Tuesday, November 30, 2010

A syntax highlighting specification

In light of the Skywriter-Cloud9 collaboration, I've been working on a specification for cross-browser syntax highlighting engines. I now have something to announce, and I'm thrilled to have been able to work with not only the Skywriter team, but also Fabian Jakobs of Cloud9 and Marijn Haverbeke of CodeMirror fame, to develop a unified syntax highlighting specification for JavaScript code editors.

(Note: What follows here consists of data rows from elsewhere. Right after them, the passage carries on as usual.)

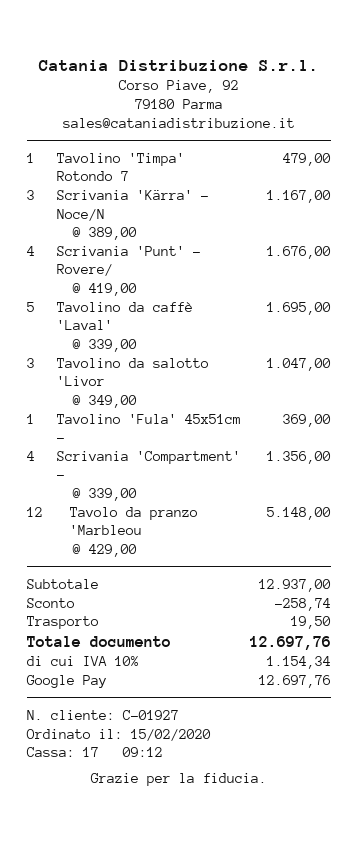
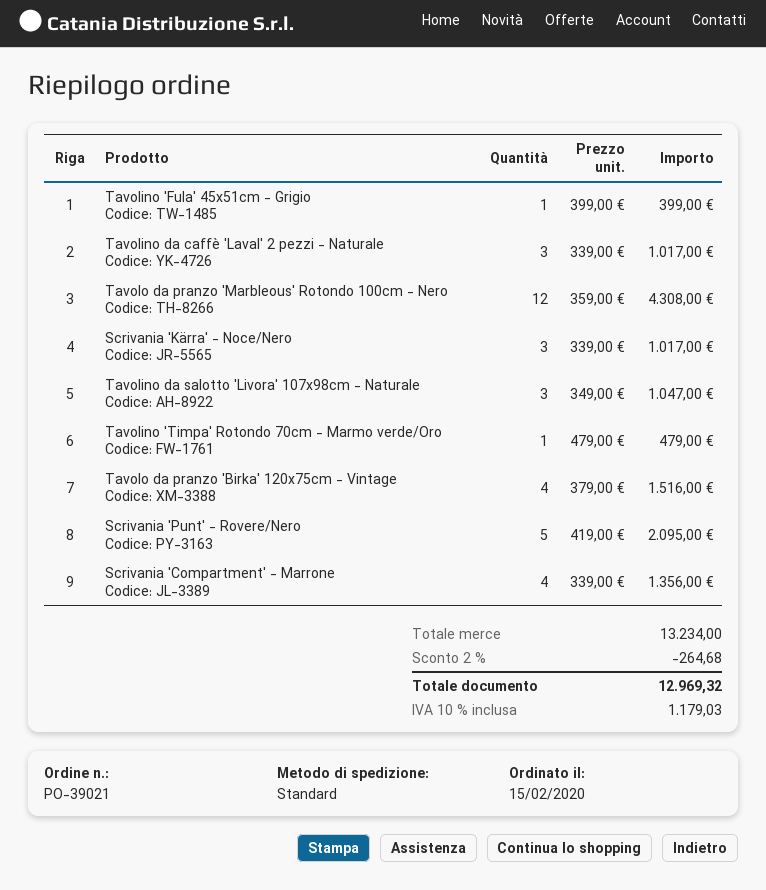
Scrivania 'Kärra' - Noce/N: 3 x 389.00 = 1167.00 -> 3 x 339.00 = 1017.00
Scrivania 'Punt' - Rovere/: 4 x 419.00 = 1676.00 -> 5 x 419.00 = 2095.00
Tavolino da caffè 'Laval': 5 x 339.00 = 1695.00 -> 3 x 339.00 = 1017.00
Tavolino 'Fula' 45x51cm -: 1 x 369.00 = 369.00 -> 1 x 399.00 = 399.00
Tavolo da pranzo 'Marbleou: 12 x 429.00 = 5148.00 -> 12 x 359.00 = 4308.00
Tavolo da pranzo 'Birka' 120x75cm - Vintage: none -> 4 x 379.00 = 1516.00
subtotal: 12937.00 -> 13234.00
discount: 258.74 -> 264.68
shipping: 19.50 -> none
tax: 10% = 1154.34 -> 10% = 1179.03
total: 12697.76 -> 12969.32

The idea is that people can share syntax highlighting engines across a variety of JavaScript code editors and viewers. Syntax highlighters are simple to create and are essentially a state machine consisting of JavaScript regexes. Here's an example of a simple diff/patch highlighter in this format:

exports.getInfo = function() {
return {
name: "diff",
fileexts: [ "diff", "patch" ],
mimetypes: [ "application/x-diff" ]

exports.getRules = function() {
return {
start: [
{ regex: /\+.*/, token: 'addition.diff' },
{ regex: /-.*/, token: 'deletion.diff' },
{ regex: /.*/, token: 'plain' }

As you can see, the format is very simple to get started with. But it's also fairly powerful: it supports nested syntax highlighting modes (for JavaScript inside HTML and the like), multiple states (so that strings and comments can be highlighted correctly), and all the features of JavaScript regexes.

It's my hope that this format will allow greater sharing among code editors. We're hoping to implement this soon in the Skywriter/Cloud9 codebase. The specification can be found here in an EtherPad, and I'd be very grateful for any and all feedback!


jviereck said...

Focusing power to bring up one standard for syntax highlighters just sounds right :)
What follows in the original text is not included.